### Input data
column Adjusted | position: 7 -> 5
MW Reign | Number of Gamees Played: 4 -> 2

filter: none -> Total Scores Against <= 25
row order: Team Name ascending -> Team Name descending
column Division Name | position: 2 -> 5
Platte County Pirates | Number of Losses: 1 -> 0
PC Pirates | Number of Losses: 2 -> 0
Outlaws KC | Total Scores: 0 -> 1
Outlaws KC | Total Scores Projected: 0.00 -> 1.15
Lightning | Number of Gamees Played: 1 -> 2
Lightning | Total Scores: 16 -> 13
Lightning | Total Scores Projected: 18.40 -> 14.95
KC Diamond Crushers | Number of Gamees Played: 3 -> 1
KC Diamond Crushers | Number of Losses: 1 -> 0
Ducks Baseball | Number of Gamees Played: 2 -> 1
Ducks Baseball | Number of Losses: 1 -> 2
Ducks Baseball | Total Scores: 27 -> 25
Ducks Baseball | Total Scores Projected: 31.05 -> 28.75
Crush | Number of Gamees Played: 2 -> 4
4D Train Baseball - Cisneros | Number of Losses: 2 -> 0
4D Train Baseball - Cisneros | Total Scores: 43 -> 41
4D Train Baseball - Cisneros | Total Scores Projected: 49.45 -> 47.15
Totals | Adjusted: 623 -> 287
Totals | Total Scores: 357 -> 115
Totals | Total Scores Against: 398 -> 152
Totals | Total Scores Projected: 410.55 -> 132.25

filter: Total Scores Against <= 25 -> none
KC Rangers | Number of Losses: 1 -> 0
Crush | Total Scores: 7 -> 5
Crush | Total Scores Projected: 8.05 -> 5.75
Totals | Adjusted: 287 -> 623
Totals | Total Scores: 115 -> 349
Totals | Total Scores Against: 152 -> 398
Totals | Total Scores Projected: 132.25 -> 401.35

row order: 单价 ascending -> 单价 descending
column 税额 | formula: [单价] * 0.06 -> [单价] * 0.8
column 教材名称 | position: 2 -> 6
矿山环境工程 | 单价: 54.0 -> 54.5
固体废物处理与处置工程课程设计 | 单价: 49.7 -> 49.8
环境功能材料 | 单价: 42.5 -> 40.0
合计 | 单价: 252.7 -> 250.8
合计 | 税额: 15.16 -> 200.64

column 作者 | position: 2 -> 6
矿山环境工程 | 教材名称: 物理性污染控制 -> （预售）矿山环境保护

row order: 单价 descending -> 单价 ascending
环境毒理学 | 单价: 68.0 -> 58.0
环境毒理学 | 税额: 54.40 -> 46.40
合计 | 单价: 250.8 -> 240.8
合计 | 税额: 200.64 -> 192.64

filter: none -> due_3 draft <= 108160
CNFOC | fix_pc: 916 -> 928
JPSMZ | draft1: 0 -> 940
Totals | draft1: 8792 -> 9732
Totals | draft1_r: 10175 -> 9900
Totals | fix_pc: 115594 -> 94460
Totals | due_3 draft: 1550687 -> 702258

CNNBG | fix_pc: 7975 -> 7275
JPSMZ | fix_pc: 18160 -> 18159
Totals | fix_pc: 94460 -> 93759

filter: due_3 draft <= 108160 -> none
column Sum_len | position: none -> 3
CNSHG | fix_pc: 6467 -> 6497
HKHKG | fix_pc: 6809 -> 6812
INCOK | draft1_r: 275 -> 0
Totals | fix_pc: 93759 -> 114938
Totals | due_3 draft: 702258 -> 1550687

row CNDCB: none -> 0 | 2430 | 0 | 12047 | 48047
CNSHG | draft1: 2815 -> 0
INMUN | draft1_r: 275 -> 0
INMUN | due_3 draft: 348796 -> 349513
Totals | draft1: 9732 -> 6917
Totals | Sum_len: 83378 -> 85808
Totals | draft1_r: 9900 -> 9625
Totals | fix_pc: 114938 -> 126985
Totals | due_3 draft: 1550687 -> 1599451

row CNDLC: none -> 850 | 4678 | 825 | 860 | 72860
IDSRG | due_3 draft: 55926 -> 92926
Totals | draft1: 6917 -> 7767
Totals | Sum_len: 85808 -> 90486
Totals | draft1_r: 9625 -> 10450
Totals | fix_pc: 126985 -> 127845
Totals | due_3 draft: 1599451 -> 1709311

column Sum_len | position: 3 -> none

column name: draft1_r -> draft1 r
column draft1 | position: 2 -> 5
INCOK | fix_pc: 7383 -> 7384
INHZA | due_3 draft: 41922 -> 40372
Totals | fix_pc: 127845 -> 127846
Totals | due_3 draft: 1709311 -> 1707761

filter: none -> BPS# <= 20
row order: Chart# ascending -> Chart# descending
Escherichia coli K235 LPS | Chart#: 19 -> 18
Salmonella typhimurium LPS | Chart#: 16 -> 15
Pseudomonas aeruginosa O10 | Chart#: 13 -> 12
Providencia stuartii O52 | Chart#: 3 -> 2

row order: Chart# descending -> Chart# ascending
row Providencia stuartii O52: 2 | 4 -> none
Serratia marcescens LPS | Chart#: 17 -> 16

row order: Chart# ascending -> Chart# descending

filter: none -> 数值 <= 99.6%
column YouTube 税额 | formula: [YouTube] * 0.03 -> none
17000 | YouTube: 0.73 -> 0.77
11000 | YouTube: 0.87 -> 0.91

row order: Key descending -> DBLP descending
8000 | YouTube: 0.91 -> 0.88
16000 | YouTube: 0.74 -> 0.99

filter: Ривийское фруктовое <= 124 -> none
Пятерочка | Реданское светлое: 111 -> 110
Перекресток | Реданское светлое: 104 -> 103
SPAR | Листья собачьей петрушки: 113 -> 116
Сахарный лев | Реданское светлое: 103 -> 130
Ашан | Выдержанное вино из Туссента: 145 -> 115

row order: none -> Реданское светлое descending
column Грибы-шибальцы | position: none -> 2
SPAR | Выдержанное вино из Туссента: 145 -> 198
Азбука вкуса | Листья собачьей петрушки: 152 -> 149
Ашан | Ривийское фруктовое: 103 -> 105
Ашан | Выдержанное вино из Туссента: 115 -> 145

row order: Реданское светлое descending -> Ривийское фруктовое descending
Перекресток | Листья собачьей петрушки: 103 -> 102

### Task to complete
Every line in the listing that holds "Cisneros" belongs in the answer.

### Answer space
4D Train Baseball - Cisneros | Number of Losses: 2 -> 0
4D Train Baseball - Cisneros | Total Scores: 43 -> 41
4D Train Baseball - Cisneros | Total Scores Projected: 49.45 -> 47.15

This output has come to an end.